> **Structured diff data**:
Start of Block

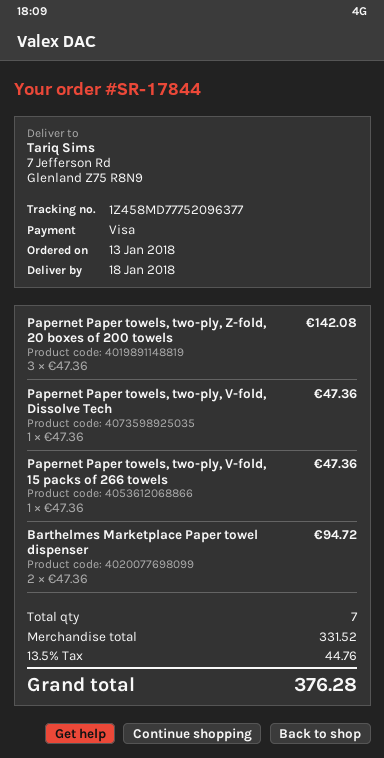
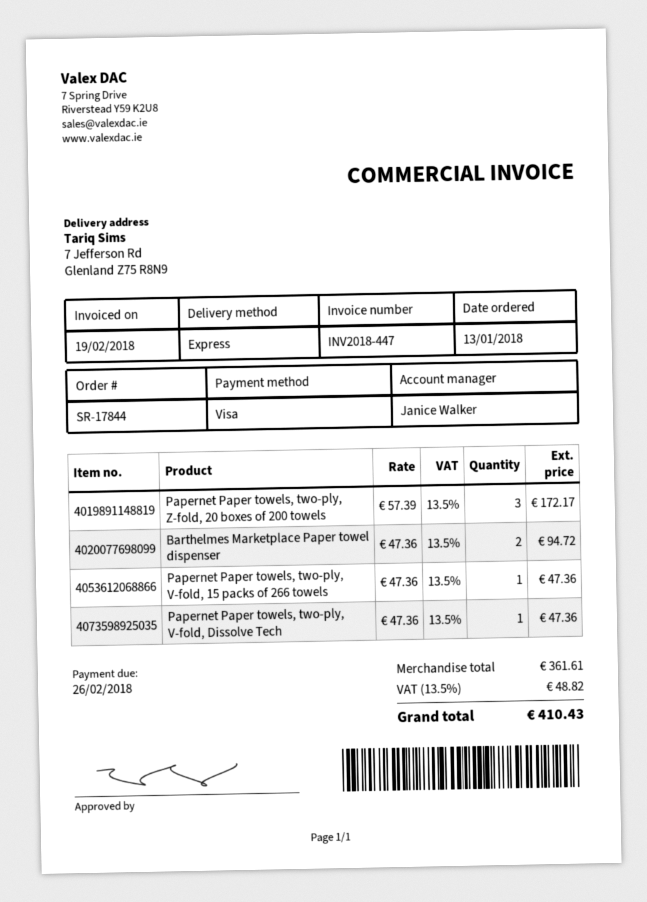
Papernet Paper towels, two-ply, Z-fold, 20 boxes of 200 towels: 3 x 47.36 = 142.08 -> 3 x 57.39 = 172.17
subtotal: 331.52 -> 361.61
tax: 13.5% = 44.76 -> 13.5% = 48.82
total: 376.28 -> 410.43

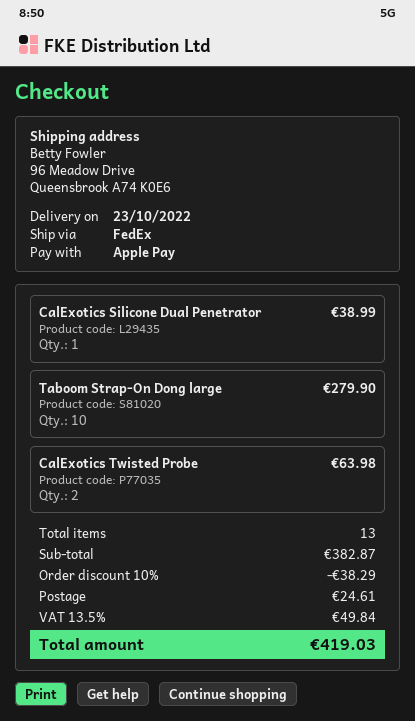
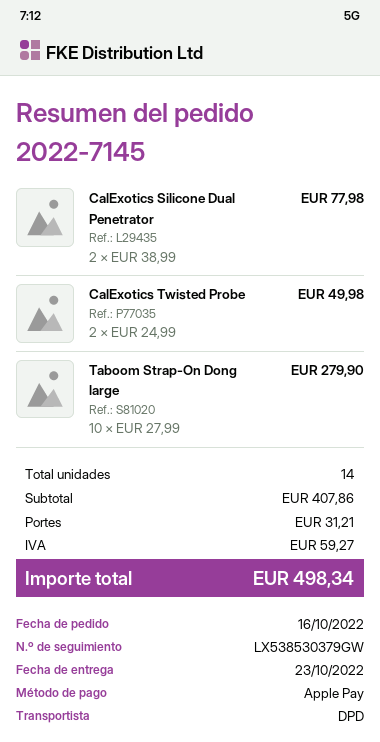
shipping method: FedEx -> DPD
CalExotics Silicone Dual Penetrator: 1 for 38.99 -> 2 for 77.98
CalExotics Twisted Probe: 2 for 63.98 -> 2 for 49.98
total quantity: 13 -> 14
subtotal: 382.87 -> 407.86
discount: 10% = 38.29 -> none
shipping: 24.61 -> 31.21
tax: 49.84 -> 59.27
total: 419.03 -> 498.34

End of Block

Please copy only the lines from the one that contains "subtotal: 331.52 -> 361.61" through the last line of the records, exactly, and keep every picture out of the copy.

subtotal: 331.52 -> 361.61
tax: 13.5% = 44.76 -> 13.5% = 48.82
total: 376.28 -> 410.43

shipping method: FedEx -> DPD
CalExotics Silicone Dual Penetrator: 1 for 38.99 -> 2 for 77.98
CalExotics Twisted Probe: 2 for 63.98 -> 2 for 49.98
total quantity: 13 -> 14
subtotal: 382.87 -> 407.86
discount: 10% = 38.29 -> none
shipping: 24.61 -> 31.21
tax: 49.84 -> 59.27
total: 419.03 -> 498.34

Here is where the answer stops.